Les journalistes que nous avons interrogés disent que la plupart des employeurs sont terriblement mal préparés. Les organes de presse peuvent répondre au harcèlement par des réactions réflexes, comme la désactivation des commentaires sur les articles ou le retrait des e-mails des journalistes de leur site web, mais dans l’ensemble, leur soutien reste limité, affirment les journalistes avec lesquels nous avons discuté. “Je pense qu’à l’heure actuelle, beaucoup d’organes de presse ne savent pas comment gérer ce type de harcèlement”, a déclaré une personne interrogée.

Certaines rédactions proposent des formations générales sur la sécurité numérique, mais celles-ci peuvent aborder des sujets – comme la manière d’éviter les escroqueries et de protéger son identité personnelle – qui ne sont pas directement axés sur la lutte contre les abus et les attaques en ligne.

En conséquence, les journalistes peuvent être amenés à se débattre seuls avec les conséquences du harcèlement en ligne. S’il existe des ressources pour aider les journalistes à résoudre les problèmes juridiques et de sécurité, elles ne sont pas suffisantes. C’est particulièrement vrai pour les freelances, les journalistes qui travaillent à distance et les journalistes qui travaillent pour des organisations aux ressources limitées. Les freelances et les journalistes qui travaillent à distance, en particulier, manquent d’espaces physiques et institutionnels tels que des salles de rédaction où ils peuvent discuter et trouver des moyens de faire face au harcèlement.des cas de harcèlement en ligne. Le journalisme virtuel a, en quelque sorte, renforcé le sentiment de déconnexion et de solitude de nombreux journalistes.

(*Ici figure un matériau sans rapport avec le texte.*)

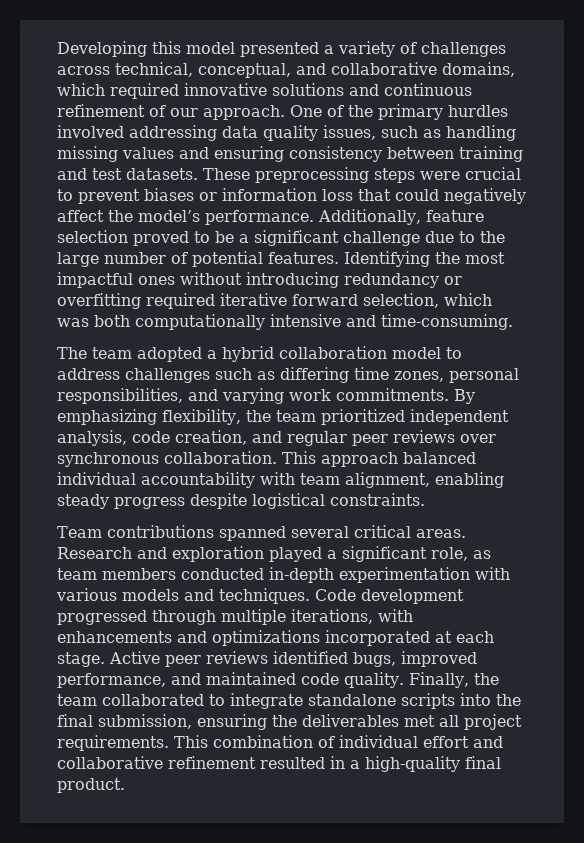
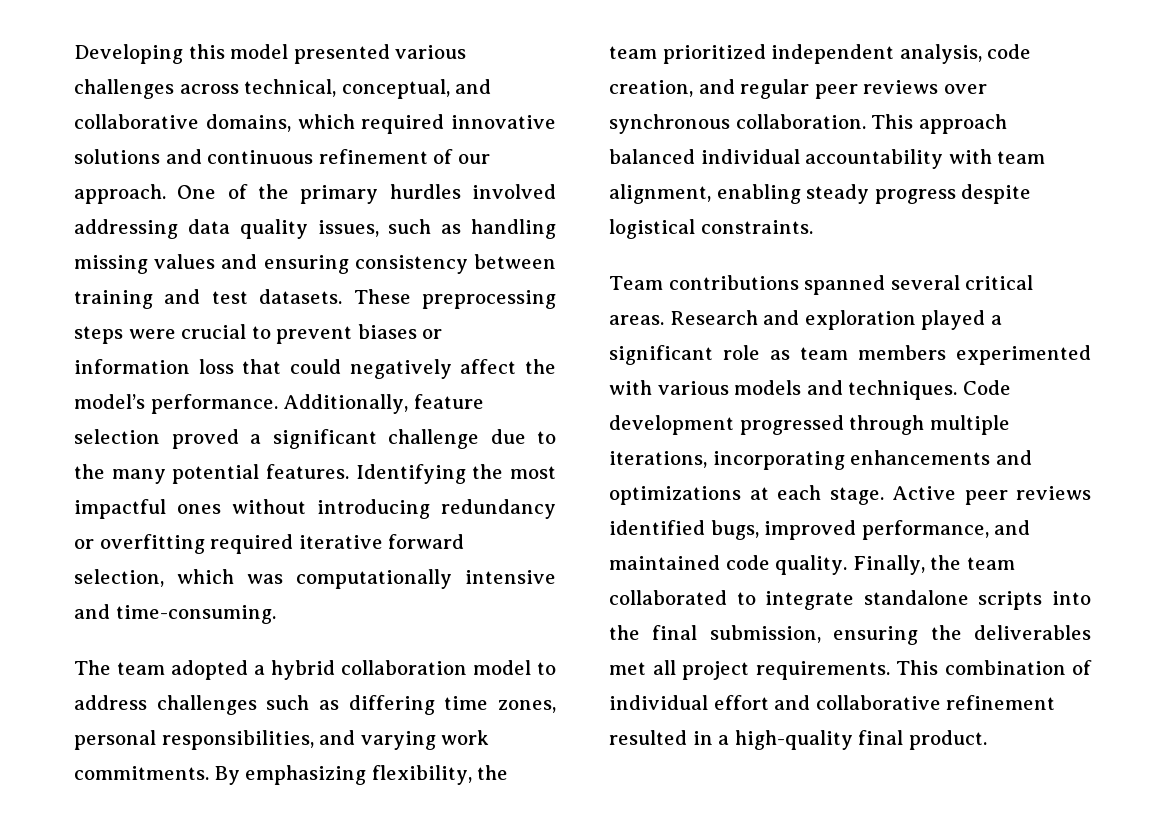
- Developing this model presented a variety of challenges across technical, conceptual, and collaborative domains, which required innovative solutions and continuous refinement of our approach.
+ Developing this model presented various challenges across technical, conceptual, and collaborative domains, which required innovative solutions and continuous refinement of our approach.
- Additionally, feature selection proved to be a significant challenge due to the large number of potential features.
+ Additionally, feature selection proved a significant challenge due to the many potential features.
- Identifying the most impactful ones without introducing redundancy or overfitting required iterative forward selection, which was both computationally intensive and time-consuming.
+ Identifying the most impactful ones without introducing redundancy or overfitting required iterative forward selection, which was computationally intensive and time-consuming.
- Research and exploration played a significant role, as team members conducted in-depth experimentation with various models and techniques.
+ Research and exploration played a significant role as team members experimented with various models and techniques.
- Code development progressed through multiple iterations, with enhancements and optimizations incorporated at each stage.
+ Code development progressed through multiple iterations, incorporating enhancements and optimizations at each stage.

Même lorsque ces journalistes ont la chance de bénéficier d’un conseil et d’un soutien limités, ils peuvent être amenés à faire des choix atrocement difficiles sur la manière de réagir : Réduire leur présence sur les médias sociaux ? Éviter les articles scientifiques qui seront aspirés dans le tourbillon des batailles idéologiques ? S’abstenir de citer des institutions et des experts scientifiques au centre des guerres culturelles actuelles ?

Il serait erroné de traiter ces questions comme une question de choix individuels faits par les journalistes scientifiques. Il s’agit d’un problème collectif qui exige des solutions collectives, surtout compte tenu du climat actuel de polarisation autour des questions scientifiques. Comme l’ont montré les débats passionnés sur le masquage, les vaccins et les confinements pendant la pandémie de Covid-19, la science n’occupe pas un espace vierge au-dessus de la politique ; au contraire, elle est souvent entraînée dans les champs de bataille boueux des guerres culturelles.

Il appartient aux organismes de presse de s’approprier le problème du harcèlement en ligne dans le journalisme scientifique. Pour commencer, ils doivent reconnaître l’ampleur du problème et ses conséquences, écouter les préoccupations des journalistes et documenter les attaques. Il sera également important qu’ils collaborent avec les plateformes de médias sociaux pour discuter des moyens de protéger les journalistes, et qu’ils développent et financent des réseaux de soutien qui peuvent aider les journalistes confrontés au harcèlement.

Ce problème nous concerne tous. Le droit du public de savoir souffre lorsque les journalistes évitent de couvrir des sujets scientifiques par peur. Et les journalistes scientifiques portent un lourd fardeau lorsqu’ils sont soumis à un barrage d’insultes et de haine simplement pour avoir fait leur travail.